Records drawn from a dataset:
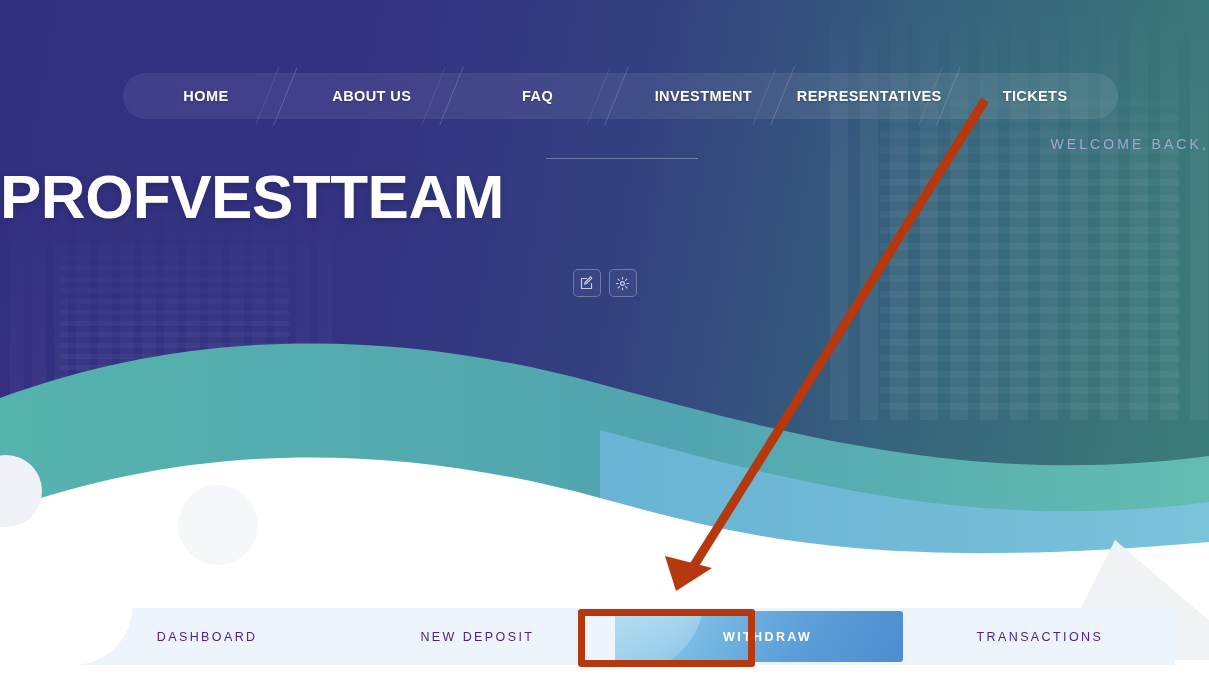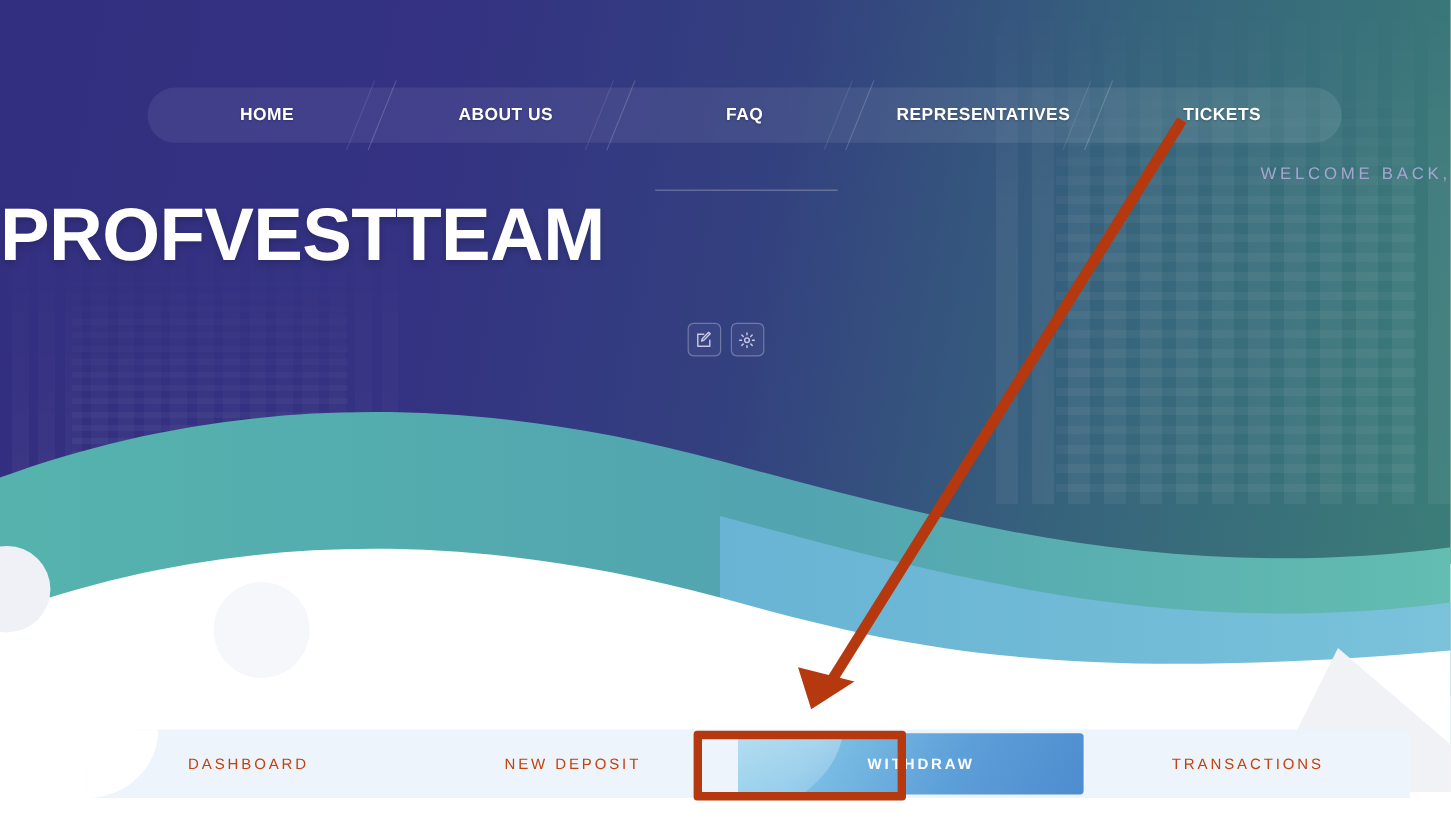--- a/index.html
+++ b/index.html
@@ -205,6 +205,9 @@
         </div>
       <div class="navitem">
           <span>FAQ</span>
+        </div>
+      <div class="navitem">
+          <span>INVESTMENT</span>
         </div>
       <div class="navitem">
           <span>REPRESENTATIVES</span>

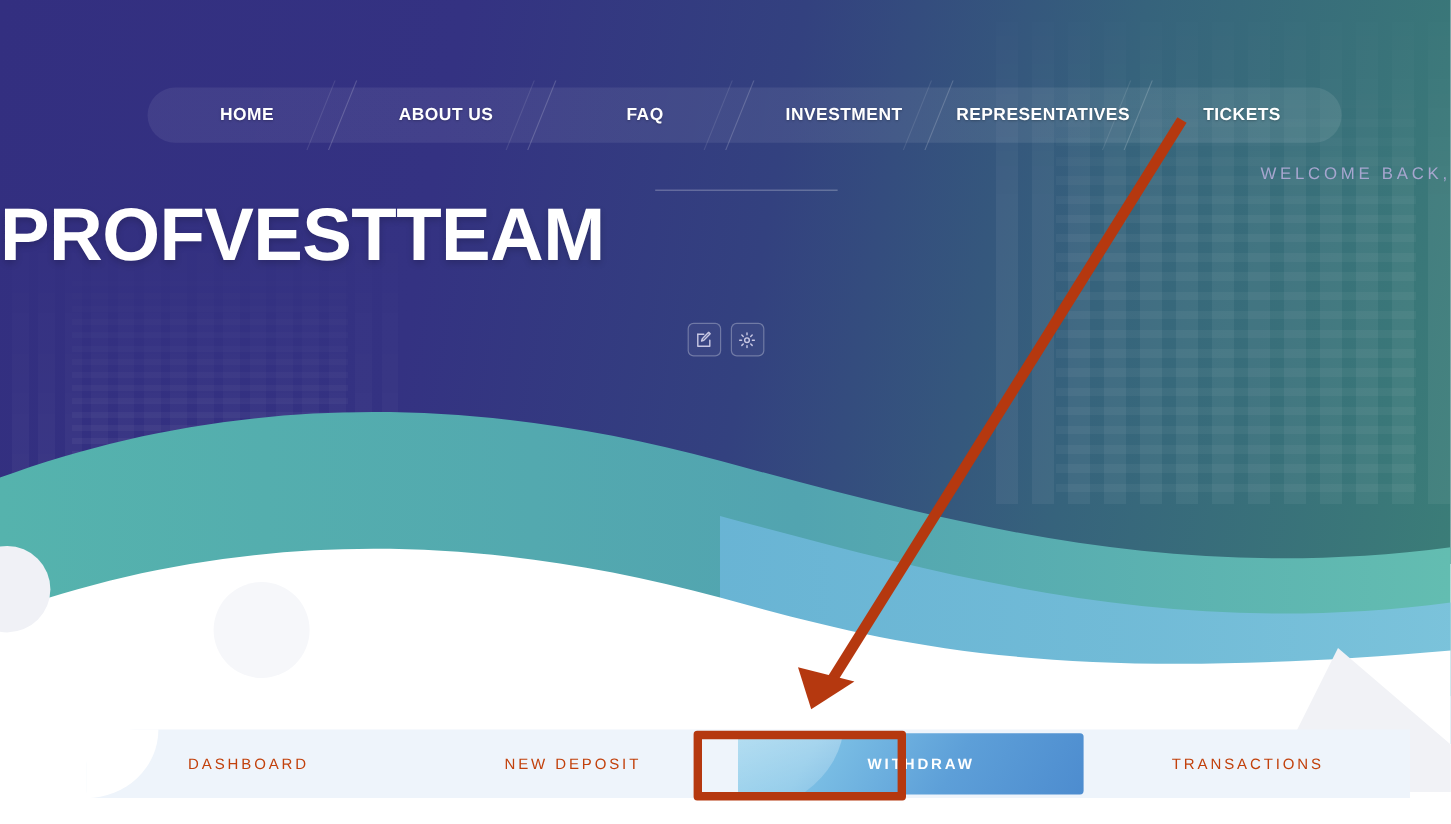--- a/index.html
+++ b/index.html
@@ -158,7 +158,7 @@
   .tab {
     flex:1; display:flex; align-items:center; justify-content:center;
     height:57px; cursor:pointer;
-    color:#c2410c; font-size:12.5px; letter-spacing:2.4px; font-weight:400;
+    color:#4c1d95; font-size:12.5px; letter-spacing:2.4px; font-weight:400;
     position:relative; z-index:2;
   }
   .tab.active {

▸ Task item: From the first line to the last, copy the records exactly and skip the pictures.

▸ Response area:
--- a/index.html
+++ b/index.html
@@ -205,6 +205,9 @@
         </div>
       <div class="navitem">
           <span>FAQ</span>
+        </div>
+      <div class="navitem">
+          <span>INVESTMENT</span>
         </div>
       <div class="navitem">
           <span>REPRESENTATIVES</span>

--- a/index.html
+++ b/index.html
@@ -158,7 +158,7 @@
   .tab {
     flex:1; display:flex; align-items:center; justify-content:center;
     height:57px; cursor:pointer;
-    color:#c2410c; font-size:12.5px; letter-spacing:2.4px; font-weight:400;
+    color:#4c1d95; font-size:12.5px; letter-spacing:2.4px; font-weight:400;
     position:relative; z-index:2;
   }
   .tab.active {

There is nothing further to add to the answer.